The Fall Of Troy's self-released, sixth album "Mukiltearth" went completely under the radar last summer, but it's also an unconventional release because six tracks on it are material that dates all the way back to 2002. Back then, Thomas Erak formed The 30 Years War together with bassist Tim Ward, drummer Andrew Forsman, and guitarist Mike Munro while they were classmates in high school, and released a couple of EPs, among them a seven-track EP called "Martyrs Among the Casualties". The first six cuts on "Mukiltearth" are re-recorded tracks from that EP, effectively serving as a prelude to how The Fall Of Troy would come to sound on 2003's spazz-core classic "The Fall Of Troy", with the final four songs featuring brand new material written in recent years.

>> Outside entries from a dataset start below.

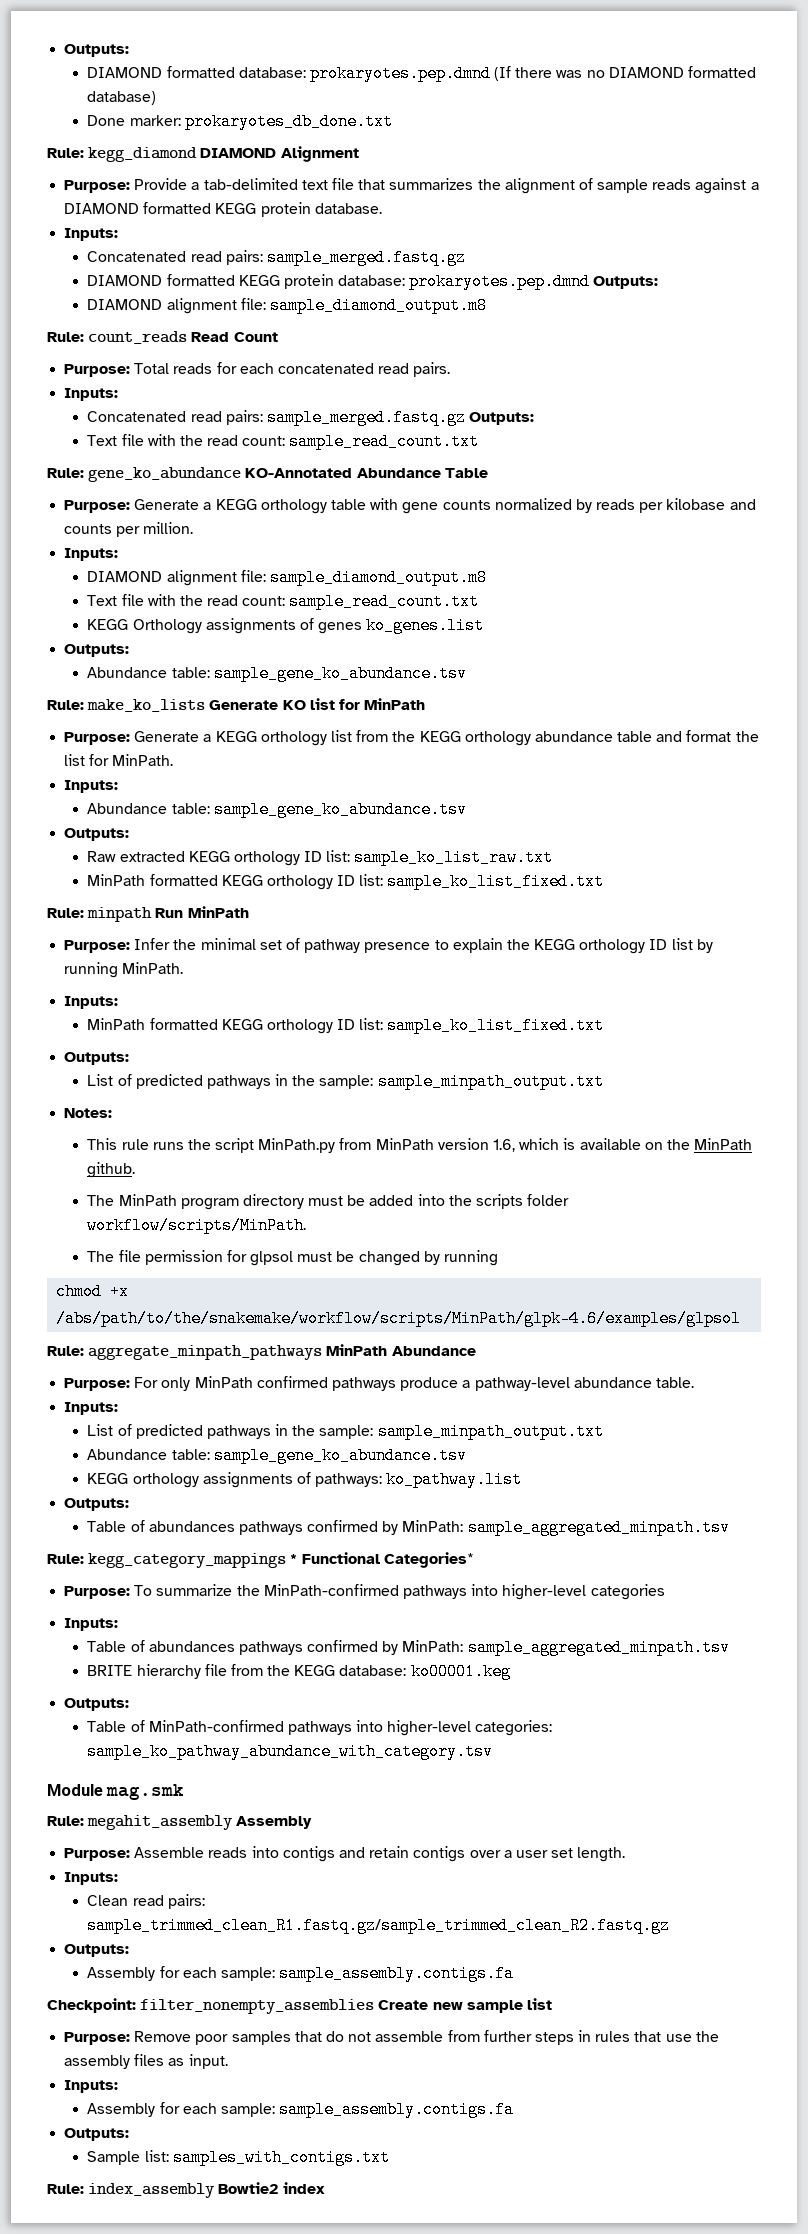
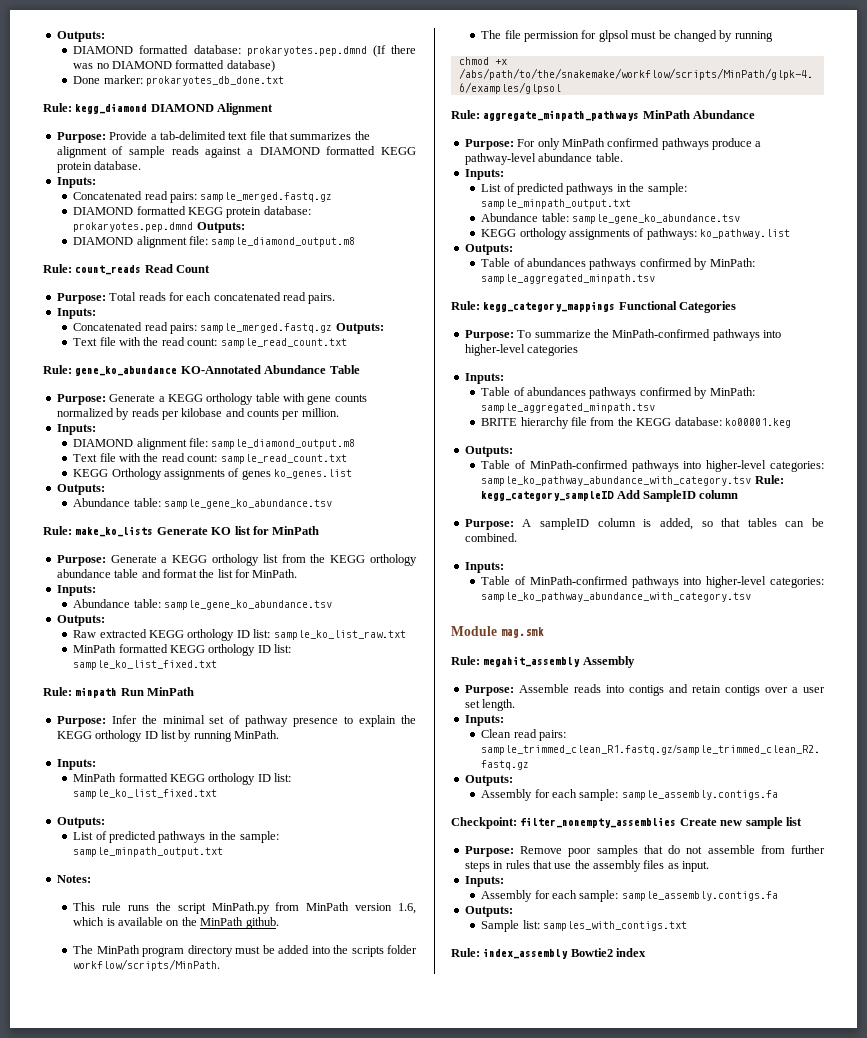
- Rule: kegg_category_mappings * Functional Categories*
+ Rule: kegg_category_mappings Functional Categories
+ Table of MinPath-confirmed pathways into higher-level categories: sample_ko_pathway_abundance_with_category.tsv Rule: kegg_category_sampleID Add SampleID column
+ Purpose: A sampleID column is added, so that tables can be combined.
+ Inputs:

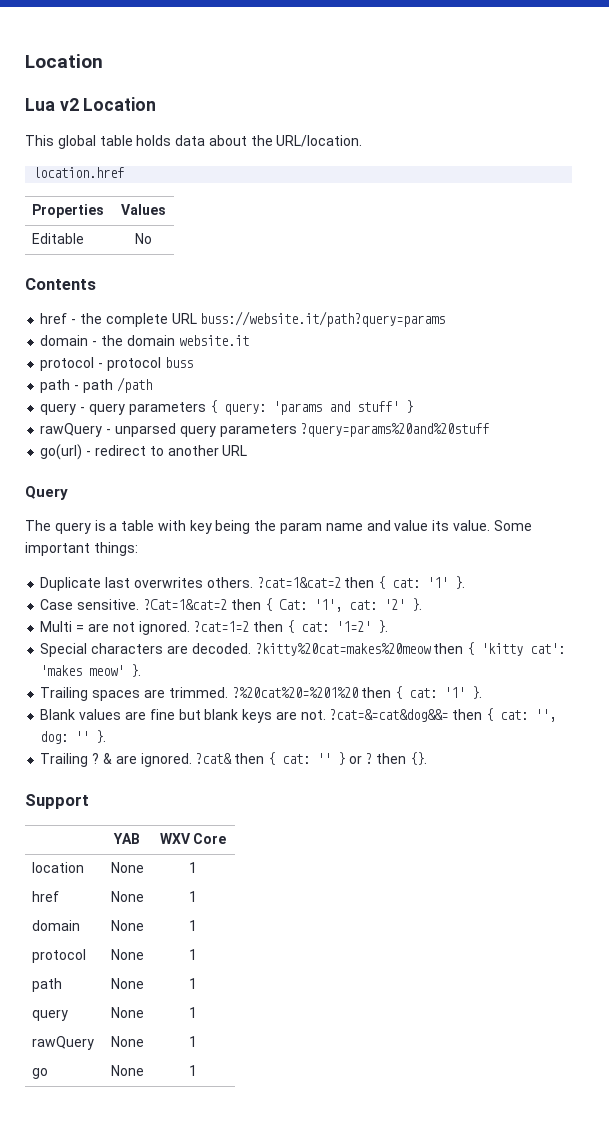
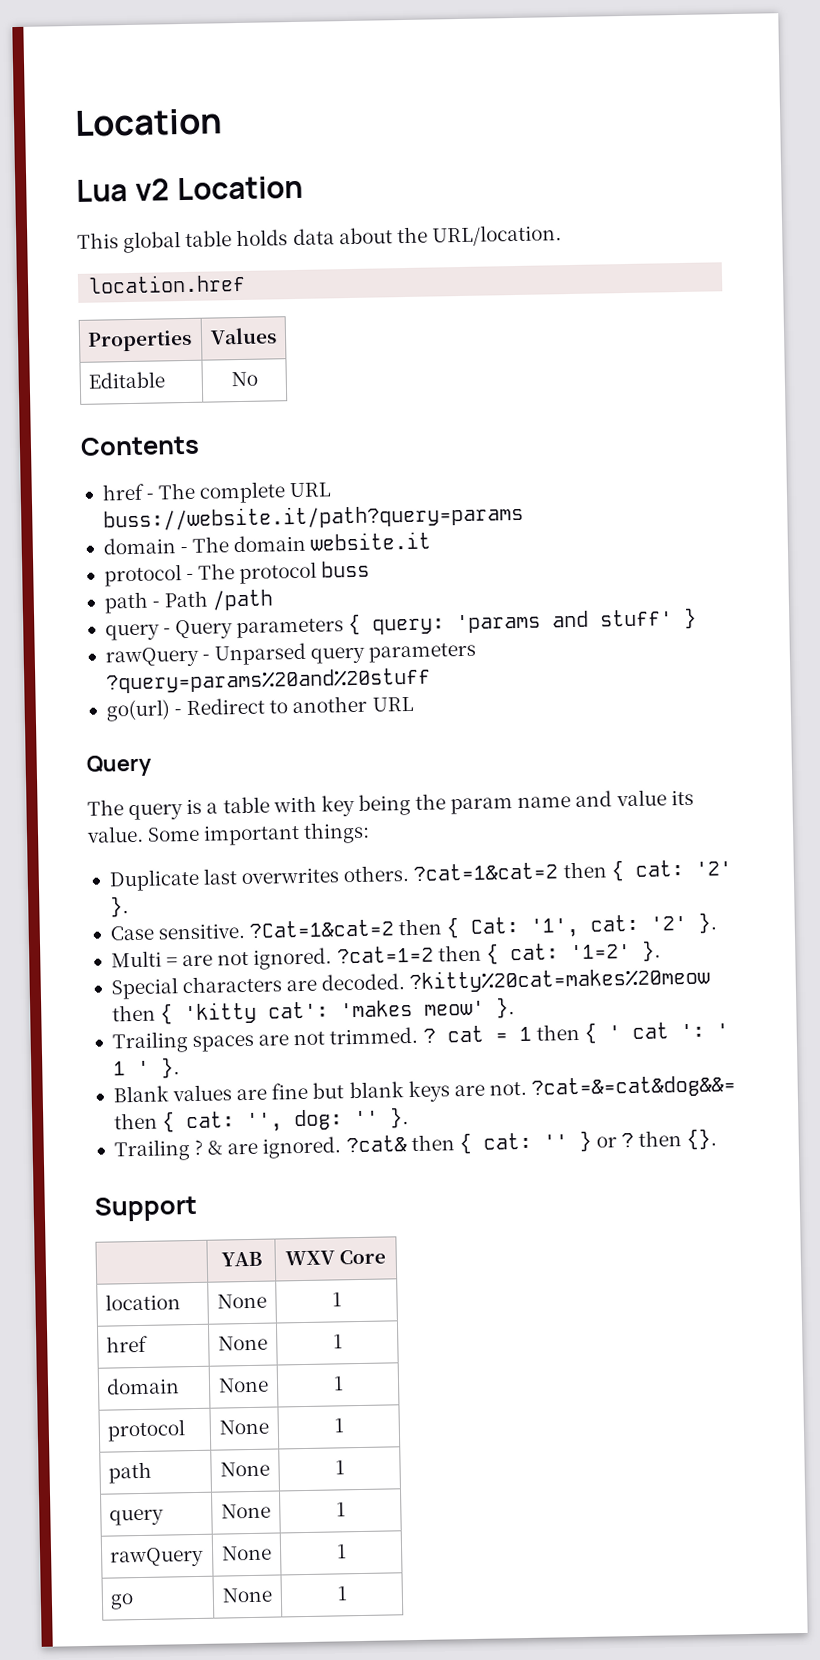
- href - the complete URL buss://website.it/path?query=params
+ href - The complete URL buss://website.it/path?query=params
- domain - the domain website.it
+ domain - The domain website.it
- protocol - protocol buss
+ protocol - The protocol buss
- path - path /path
+ path - Path /path
- query - query parameters { query: 'params and stuff' }
+ query - Query parameters { query: 'params and stuff' }
- rawQuery - unparsed query parameters ?query=params%20and%20stuff
+ rawQuery - Unparsed query parameters ?query=params%20and%20stuff
- go(url) - redirect to another URL
+ go(url) - Redirect to another URL
- ?cat=1&cat=2 then { cat: '1' }.
+ ?cat=1&cat=2 then { cat: '2' }.
- Trailing spaces are trimmed. ?%20cat%20=%201%20 then { cat: '1' }.
+ Trailing spaces are not trimmed. ? cat = 1 then { ' cat ': ' 1 ' }.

Listening to a piece like "The Day The Strength Of Men Failed" makes it abundantly clear what's about to happen just a short year after. Discordant distortion, intricate fretwork, and chaotic stop-start rhythms all complement Erak's erratic and razor-sharp screams, although it is at the same time audible that The Thirty Years War was a slightly different band to TFOT. It's lighter and less in-your-face aggressive, but only ever so slightly so. The ridiculously complex riffs of "Knife Fight At The Mormon Church" showcase Erak's virtuoso guitar talent, but the vocals are more akin to what we heard on, say, "Manipulator", shedding some light on where the lighter soundscapes on that album might've come from. Nonetheless, "Martyrs..." has been suggested to be a bridge album into The Fall Of Troy, and I'm inclined to agree, although it's also clear that it is heavily influenced by At The Drive-In's "Relationship Of Command" that had just come out a year or two earlier.

The switch to new material that happens on "Counting Sheep" onwards is immediate and distinct. The songwriting takes a more progressive and ambiance-laden vibe, blending together the frantic time-signature changes with more melodious and clever (mature?) arrangements, complemented by the on-then-off contrast between Erak's ferocious screams and more subdued clean vocals. A track like "Broborygmi" reaches sonic experimentalism you might encounter on a later Mars Volta album, whilst still incorporating spastic screamo and post-hardcore into the mix. "We Are The Future" is another signature style Fall Of Troy track, with caustic screams ravaging the soundscape that's colorized by complicated percussion and screeching guitar throughout, this time influenced by their Latin side.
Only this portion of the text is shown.